== Work instructions ==
A complete response lists each line of the data below that includes the word "padding".

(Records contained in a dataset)
════════════════════
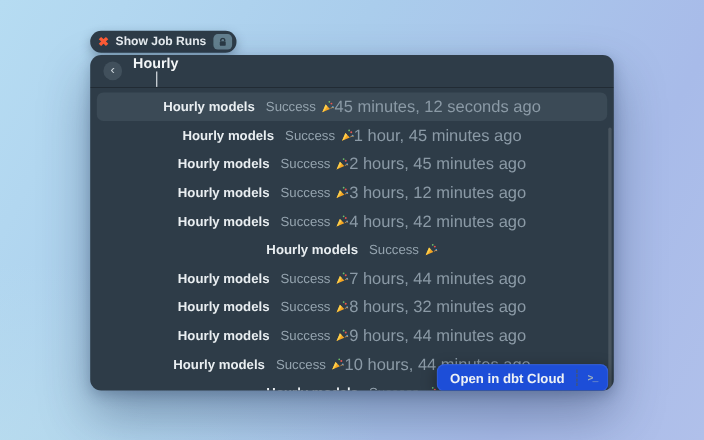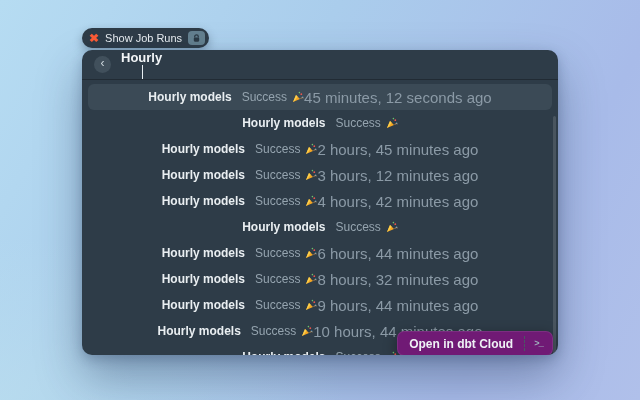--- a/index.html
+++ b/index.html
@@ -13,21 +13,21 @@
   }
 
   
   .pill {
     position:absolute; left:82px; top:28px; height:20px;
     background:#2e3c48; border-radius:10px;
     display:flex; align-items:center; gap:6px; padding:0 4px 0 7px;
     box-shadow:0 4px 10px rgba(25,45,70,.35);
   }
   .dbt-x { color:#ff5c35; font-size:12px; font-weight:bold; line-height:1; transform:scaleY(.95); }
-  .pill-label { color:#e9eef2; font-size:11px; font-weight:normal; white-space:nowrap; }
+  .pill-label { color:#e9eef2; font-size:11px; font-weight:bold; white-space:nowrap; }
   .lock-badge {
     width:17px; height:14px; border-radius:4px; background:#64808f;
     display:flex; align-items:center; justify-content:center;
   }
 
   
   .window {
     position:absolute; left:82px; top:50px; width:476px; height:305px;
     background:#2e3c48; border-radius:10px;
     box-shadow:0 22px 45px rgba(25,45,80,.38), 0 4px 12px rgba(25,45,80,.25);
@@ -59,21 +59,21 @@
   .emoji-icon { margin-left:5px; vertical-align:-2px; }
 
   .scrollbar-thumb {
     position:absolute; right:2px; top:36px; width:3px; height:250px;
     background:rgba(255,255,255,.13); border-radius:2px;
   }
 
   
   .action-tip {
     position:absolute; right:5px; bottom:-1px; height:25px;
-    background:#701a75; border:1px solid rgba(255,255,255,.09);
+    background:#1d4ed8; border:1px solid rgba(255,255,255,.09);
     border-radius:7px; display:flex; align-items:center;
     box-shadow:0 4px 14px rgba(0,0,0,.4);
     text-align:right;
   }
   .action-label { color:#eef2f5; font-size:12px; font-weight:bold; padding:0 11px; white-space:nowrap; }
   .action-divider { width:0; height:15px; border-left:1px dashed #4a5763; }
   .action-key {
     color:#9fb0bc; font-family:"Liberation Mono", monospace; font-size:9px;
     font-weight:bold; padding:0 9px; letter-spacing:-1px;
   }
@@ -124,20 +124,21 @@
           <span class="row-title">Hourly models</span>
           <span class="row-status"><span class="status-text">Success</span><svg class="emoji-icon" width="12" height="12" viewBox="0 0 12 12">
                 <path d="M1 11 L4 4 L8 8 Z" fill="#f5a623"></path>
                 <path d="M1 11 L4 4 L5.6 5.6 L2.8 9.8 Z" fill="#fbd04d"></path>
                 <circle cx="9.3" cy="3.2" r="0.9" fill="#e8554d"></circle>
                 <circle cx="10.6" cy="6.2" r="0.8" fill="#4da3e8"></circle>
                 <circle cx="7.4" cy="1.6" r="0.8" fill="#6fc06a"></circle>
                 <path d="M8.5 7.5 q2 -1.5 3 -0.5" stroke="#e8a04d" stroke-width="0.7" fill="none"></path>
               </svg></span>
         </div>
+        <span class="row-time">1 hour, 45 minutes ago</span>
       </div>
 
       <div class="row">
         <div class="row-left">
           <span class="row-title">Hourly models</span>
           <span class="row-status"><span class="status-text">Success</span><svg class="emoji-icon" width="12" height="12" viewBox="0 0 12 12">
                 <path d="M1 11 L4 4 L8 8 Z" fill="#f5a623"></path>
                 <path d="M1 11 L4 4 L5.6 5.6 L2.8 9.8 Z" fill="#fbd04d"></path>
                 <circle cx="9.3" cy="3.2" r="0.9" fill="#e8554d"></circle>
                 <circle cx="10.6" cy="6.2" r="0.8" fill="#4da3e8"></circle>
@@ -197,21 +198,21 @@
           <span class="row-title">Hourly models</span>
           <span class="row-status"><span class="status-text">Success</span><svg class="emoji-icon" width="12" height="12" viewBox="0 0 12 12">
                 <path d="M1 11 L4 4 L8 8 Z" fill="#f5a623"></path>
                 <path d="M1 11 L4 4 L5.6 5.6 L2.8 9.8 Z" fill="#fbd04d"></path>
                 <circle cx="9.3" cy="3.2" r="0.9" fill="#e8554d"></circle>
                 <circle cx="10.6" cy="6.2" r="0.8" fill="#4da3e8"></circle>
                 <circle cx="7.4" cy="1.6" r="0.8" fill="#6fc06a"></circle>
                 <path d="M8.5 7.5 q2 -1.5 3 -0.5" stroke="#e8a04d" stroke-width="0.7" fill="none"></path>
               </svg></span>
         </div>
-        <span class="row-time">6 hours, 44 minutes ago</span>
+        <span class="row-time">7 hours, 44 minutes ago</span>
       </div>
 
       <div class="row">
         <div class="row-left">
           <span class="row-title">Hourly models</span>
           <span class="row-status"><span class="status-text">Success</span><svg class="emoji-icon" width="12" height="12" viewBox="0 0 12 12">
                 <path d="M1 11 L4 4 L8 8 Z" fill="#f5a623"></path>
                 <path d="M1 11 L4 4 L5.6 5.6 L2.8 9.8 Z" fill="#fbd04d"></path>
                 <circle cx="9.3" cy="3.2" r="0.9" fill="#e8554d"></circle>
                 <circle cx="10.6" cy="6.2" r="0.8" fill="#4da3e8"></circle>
════════════════════
== Solution to the problem ==
     display:flex; align-items:center; gap:6px; padding:0 4px 0 7px;
   .action-label { color:#eef2f5; font-size:12px; font-weight:bold; padding:0 11px; white-space:nowrap; }
     font-weight:bold; padding:0 9px; letter-spacing:-1px;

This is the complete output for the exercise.